In April, the Fox Chapel club organizes a team to dig and divide plants in Fritz's garden that are sold at May Market in Shadyside.
"Hundreds of plants go out of this garden every spring," says Fritz.
She also dries flowers, uses them to make bouquets for a senior center and supplies cut flowers for the Audubon Society's annual dinner.
"There is always work to be done," says Fritz, who retired recently as librarian at the Shaler North Hills Library.
Jim added one more bed last year, as he has done every year since they moved.
"I said, 'That's OK, that's enough,'" says Fritz.
Now they plan on refining some of the woodland paths. On the rest of the heavily wooded property, Fritz says she's trying to get rid of non-native invasives but concedes that it is kind of a hopeless task.

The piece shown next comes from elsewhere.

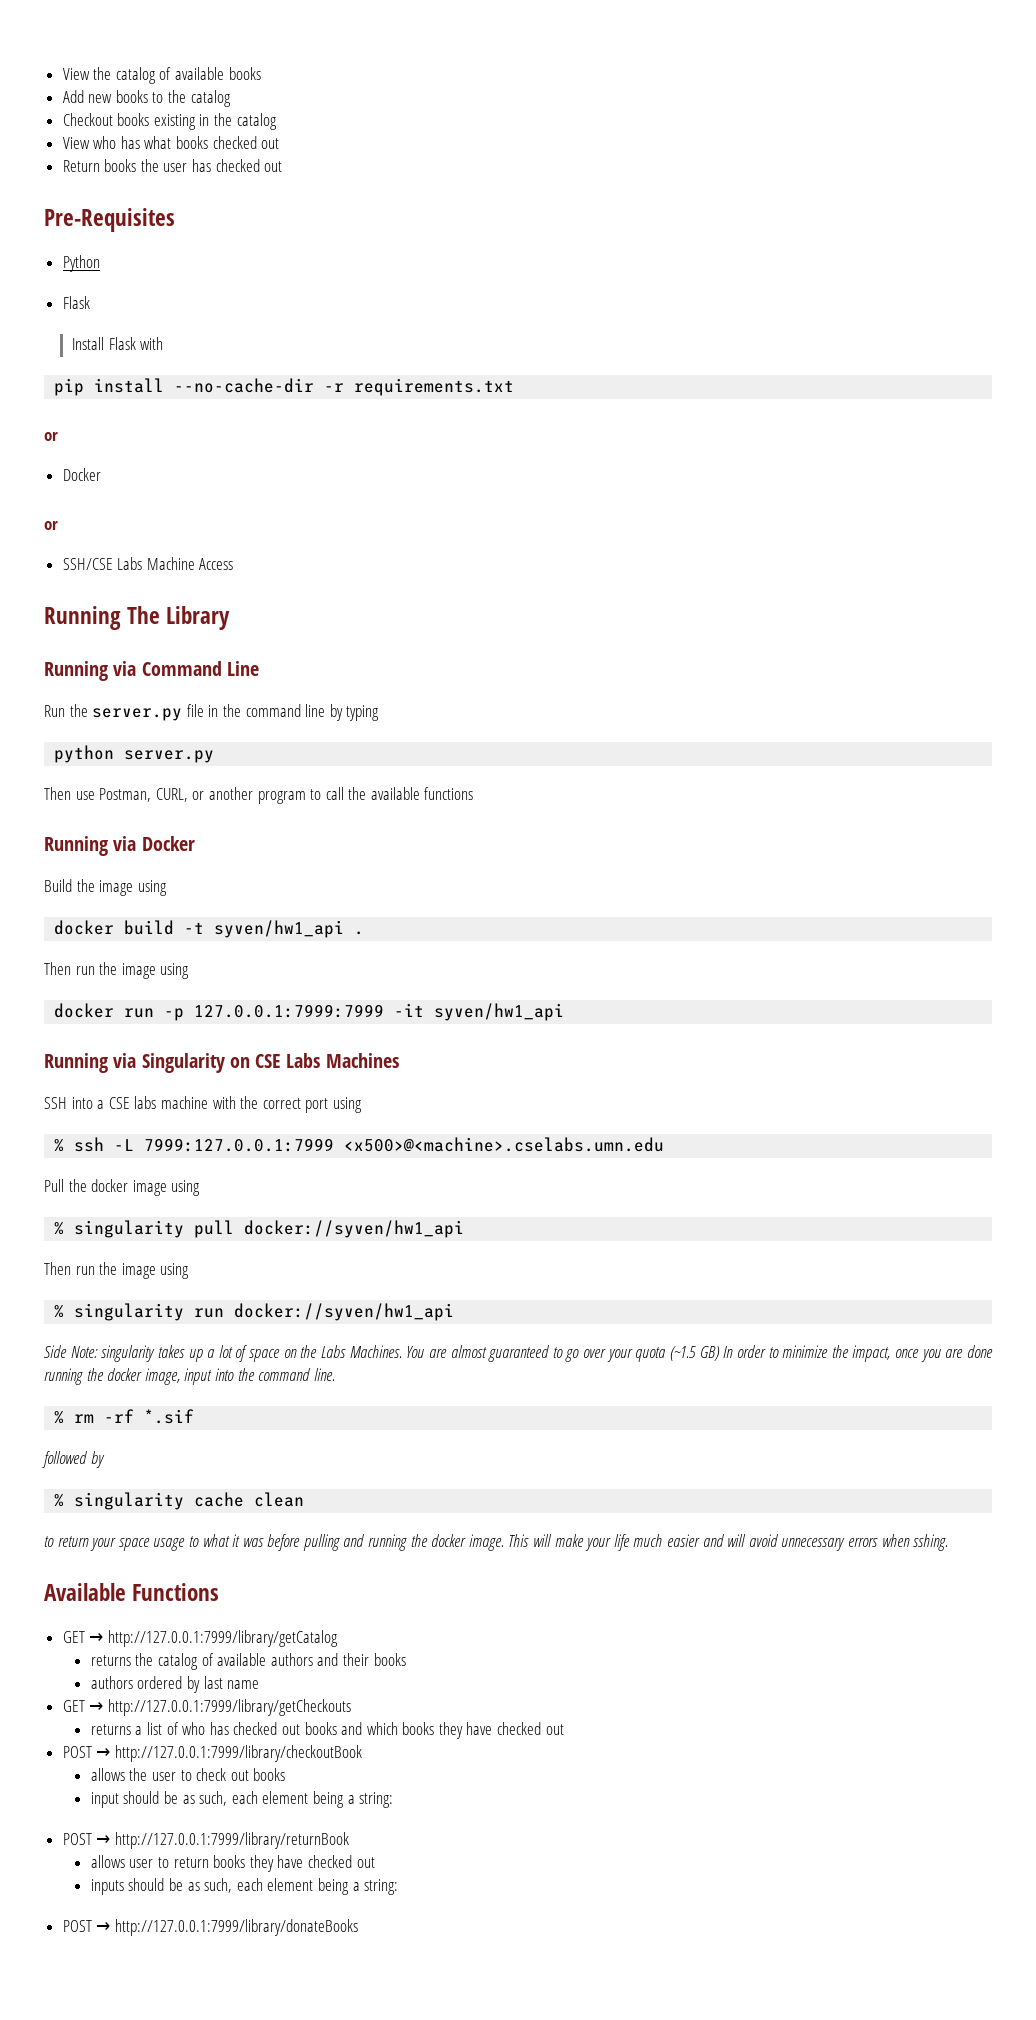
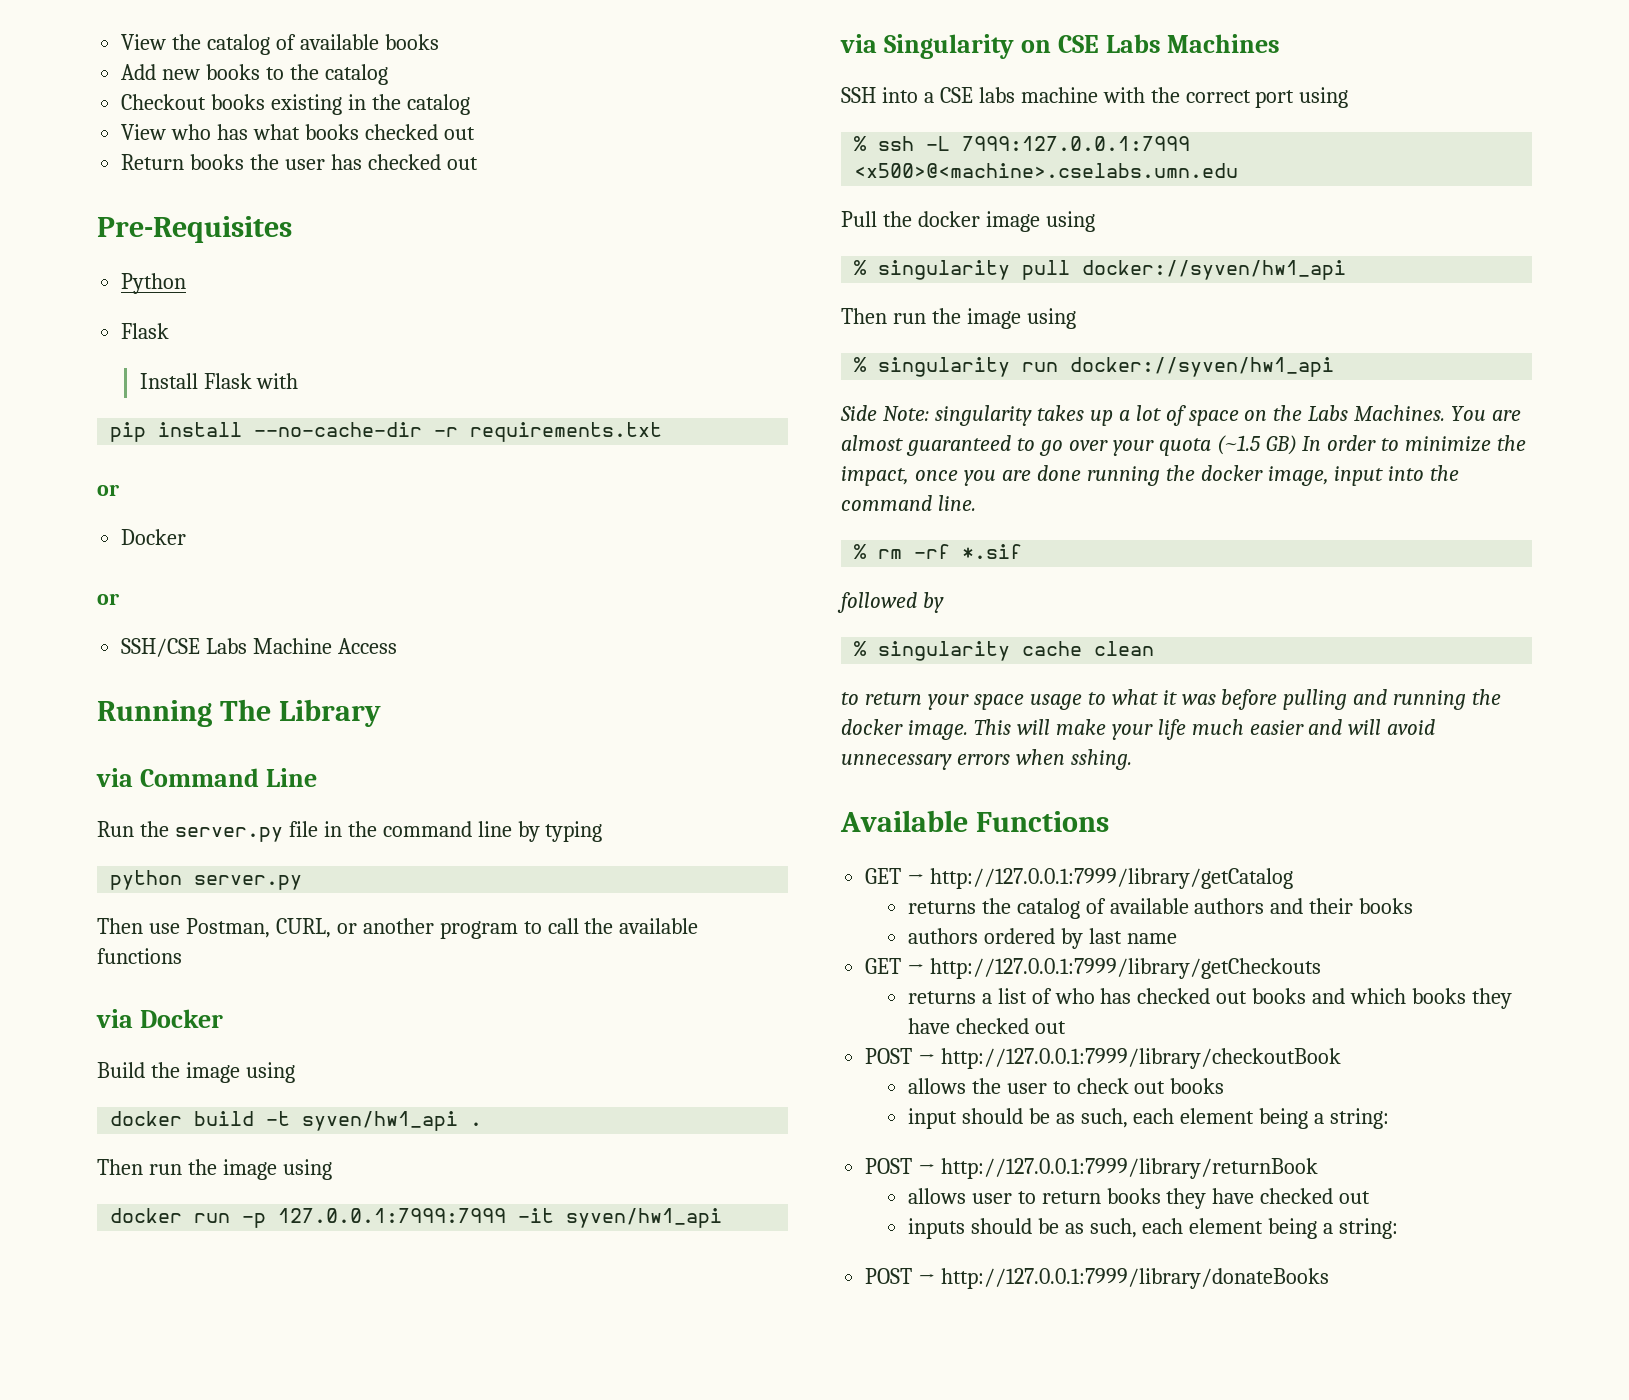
[44,661,108,681] Running -> (381, 713) none
[44,836,108,856] Running -> (182, 956) none
[44,1053,108,1073] Running -> (723, 1218) none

"I garden for myself," she says. "It's almost like you don't have a choice, you have to garden. You have this genetic defect."
A defect that has apparently been passed along to the next generation. Son Josh is also a passionate gardener who is interested in succulents. He lives and works on the West Coast but comes home annually to help out.
"Forget Christmas," says Fritz, "we don't want to see him then.
"We tell him May, then he works the whole time he's here."